The main property of this approach is that \(\mathbb{E}[w^*_S] = w^*\).

They have shown that this approach can not grantee any \(1+\epsilon\) multiplicative error rate with out checking labels of half of the data points in some cases.

Rescaled volume sampling

Define \(l_i = x_i^{\top}(X^{\top}X)^{-1}x_i\) and \(q_i = \frac{l_i}{d}\).

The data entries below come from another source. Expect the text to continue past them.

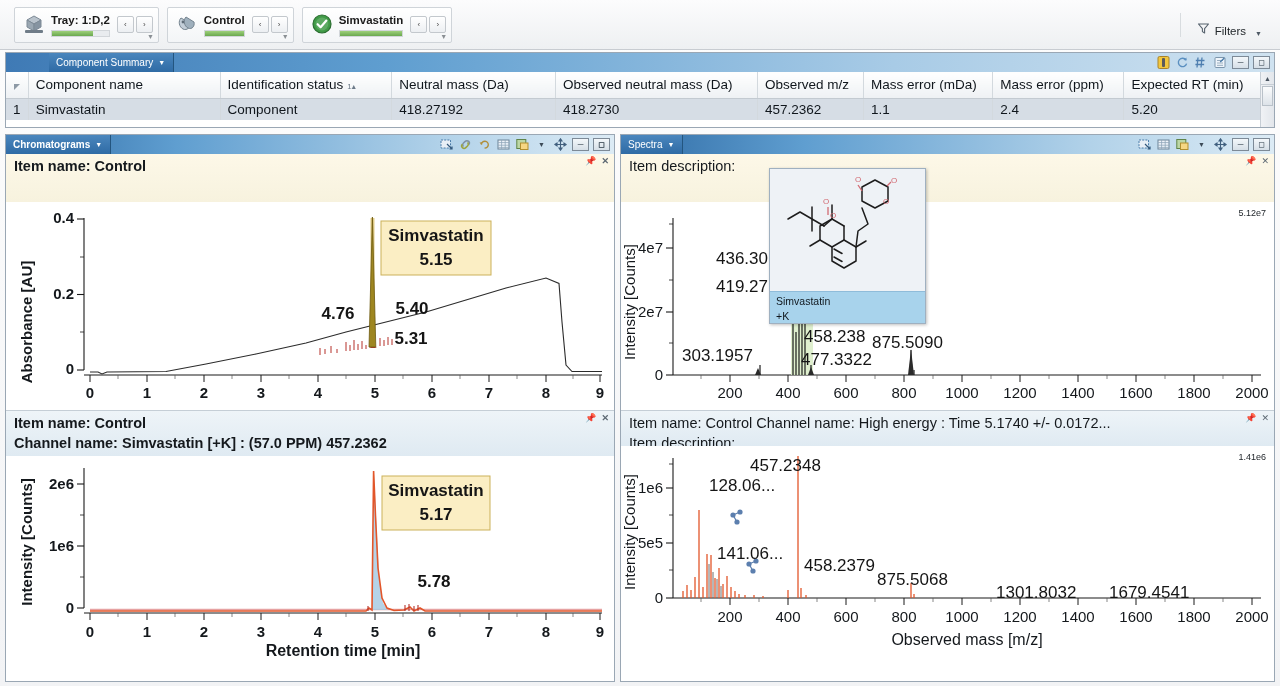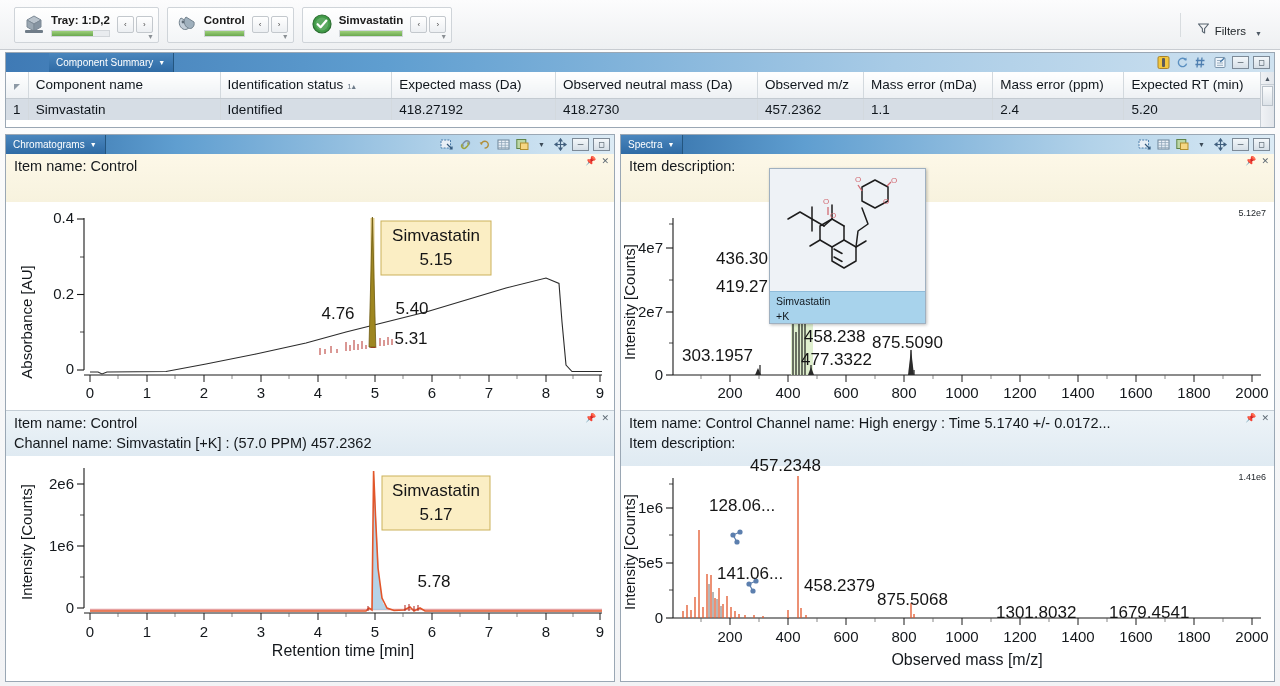--- a/index.html
+++ b/index.html
@@ -309,7 +309,7 @@
           <th>
             <span>Identification status</span><span class="sortmark">1▴</span>
           </th>
-          <th>Expected mass (Da)</th>
+          <th>Neutral mass (Da)</th>
           <th>Observed neutral mass (Da)</th>
           <th>Observed m/z</th>
           <th>Mass error (mDa)</th>

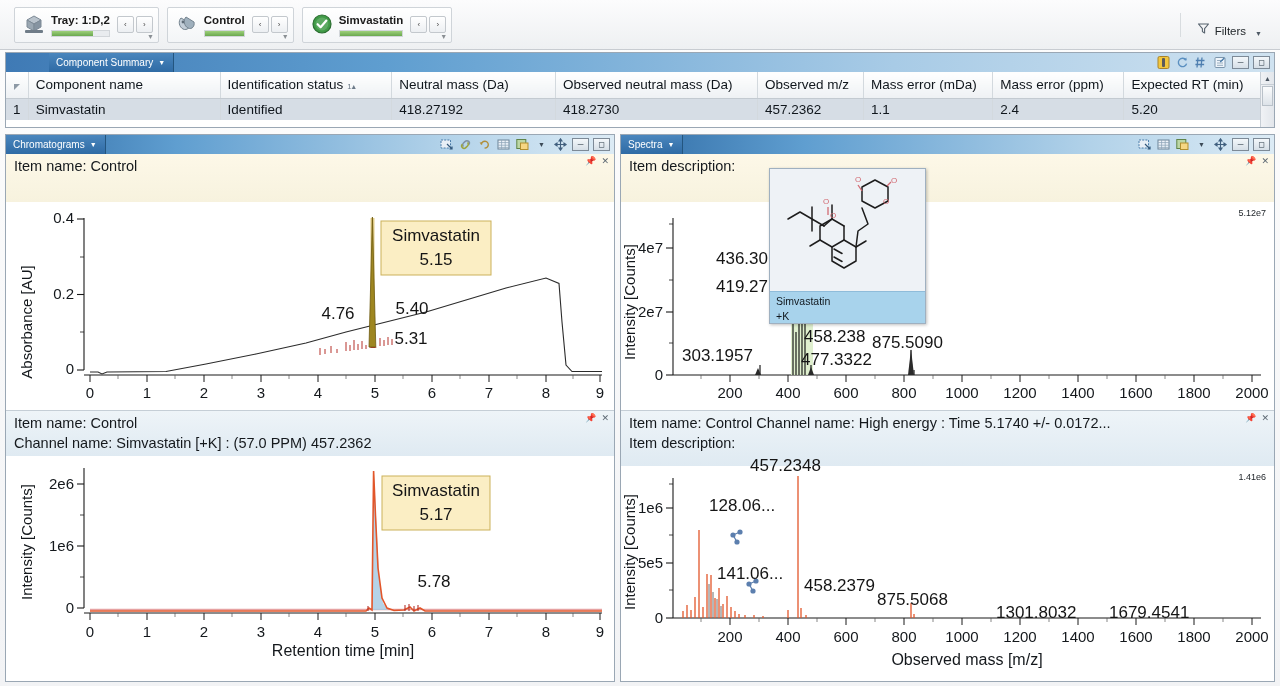--- a/index.html
+++ b/index.html
@@ -321,7 +321,7 @@
         <tr>
           <td class="rowhdr">1</td>
           <td>Simvastatin</td>
-          <td>Identified</td>
+          <td>Component</td>
           <td class="num">418.27192</td>
           <td class="num">418.2730</td>
           <td class="num">457.2362</td>

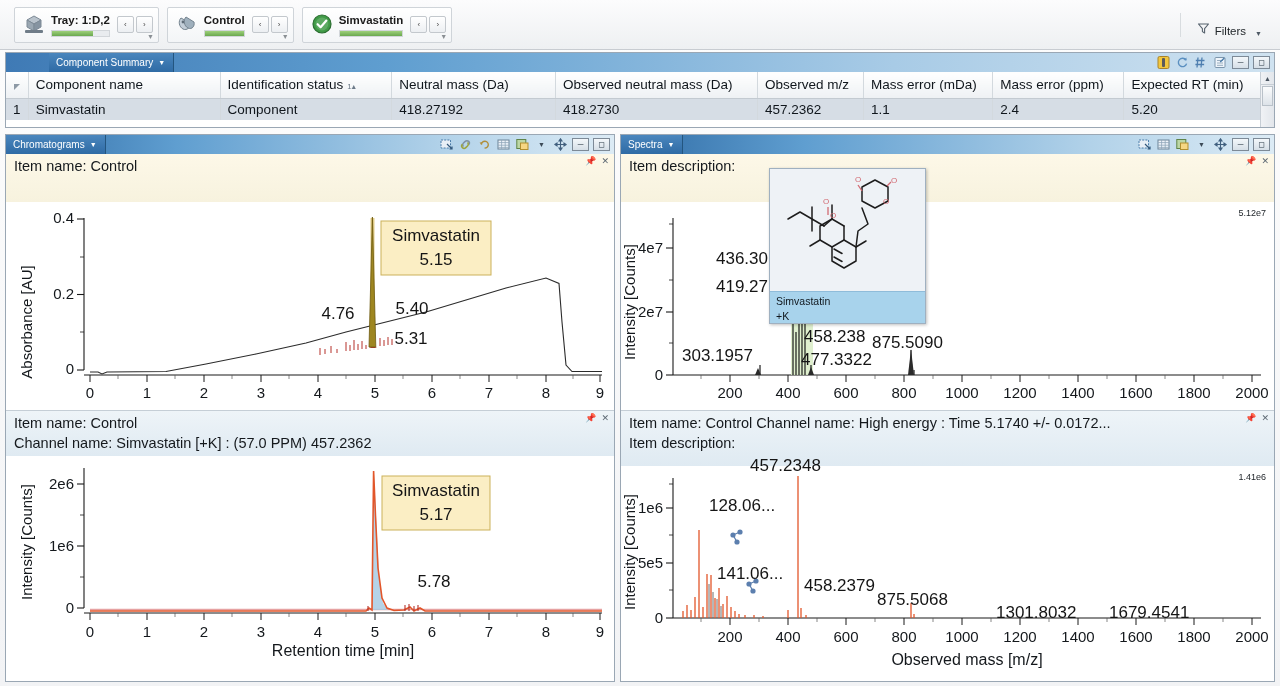--- a/index.html
+++ b/index.html
@@ -338,7 +338,7 @@
     </div>
   </div>
 
-  <div class="panel" style="left:5px; top:134px; width:610px; height:548px;">
+  <div class="panel" style="left:5px; top:134px; width:610px; height:548px;font-weight:bold;">
 
     <div class="panel-head">
       <div class="tabchip">

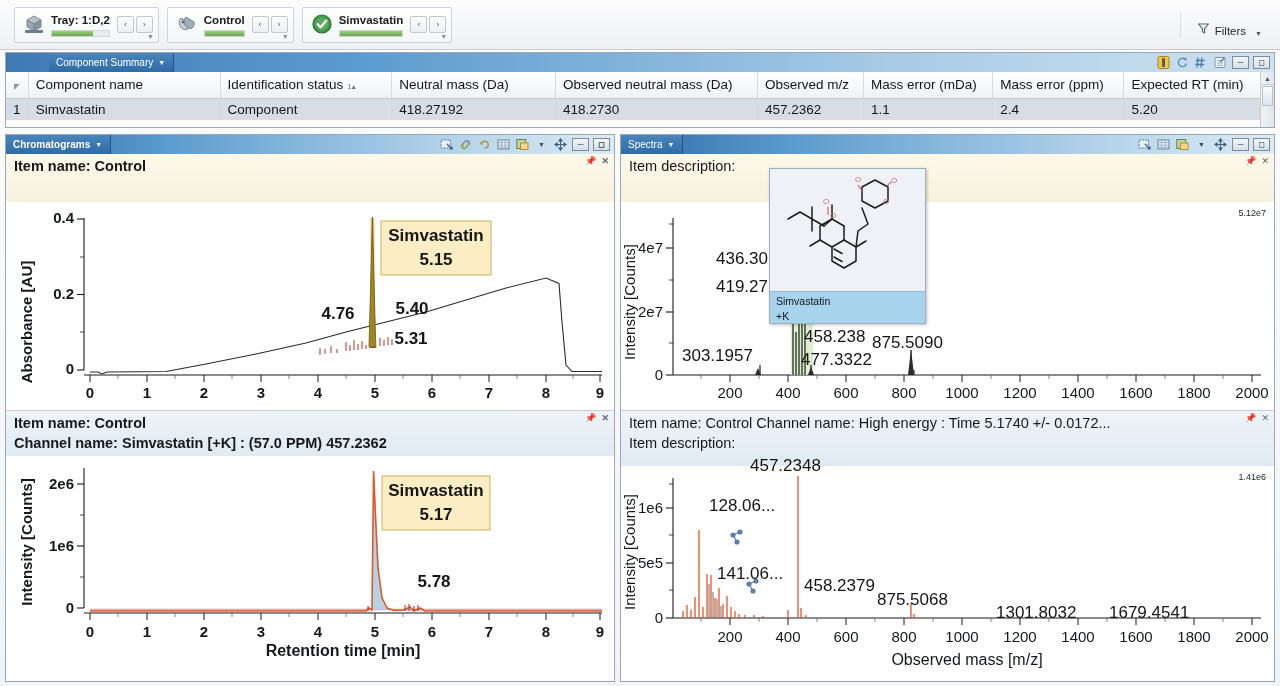--- a/index.html
+++ b/index.html
@@ -698,7 +698,7 @@
       </svg>
     </div>
 
-    <div class="subhead blue" style="height:56px; border-top:1px solid #c5ced6">
+    <div class="subhead blue" style="height:36px; border-top:1px solid #c5ced6">
       <div class="line">Item name: Control  Channel name: High energy : Time 5.1740 +/- 0.0172...</div>
       <div class="line">Item description:</div>
       <div class="pinbar">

Sample \(k\) row indices \(\pi_1, \ldots, \pi_k\) with replacement from \(\{1, \ldots, n\}\) according to

\[\Pr(\pi) \sim \det \left( \sum_{i=1}^k \frac{1}{q_{\pi_i}} x_{\pi_i} x_{\pi_i}^\top \right) \prod_{i=1}^k q_{\pi_i}.\]

Define \(Q_{\pi} = \sum_{i=1}^k \frac{1}{q_{\pi_i}} \mathbf{e}_{\pi_i} \mathbf{e}_{\pi_i}^\top \in \mathbb{R}^{n \times n}\)

A good classifier is calculated from

\[w_*^{\pi} = \arg \min_{w \in \mathbb{R}^d} \left\|Q_{\pi}^{\frac{1}{2}} (X w - y) \right\|_2^2\]

And if \(k \in O(d \ln (\frac{d}{\delta}) + \frac{d}{\epsilon \delta})\) the produced model will have a loss less than \(1+\epsilon\) times the best regression with probability at least \(1 - \delta\).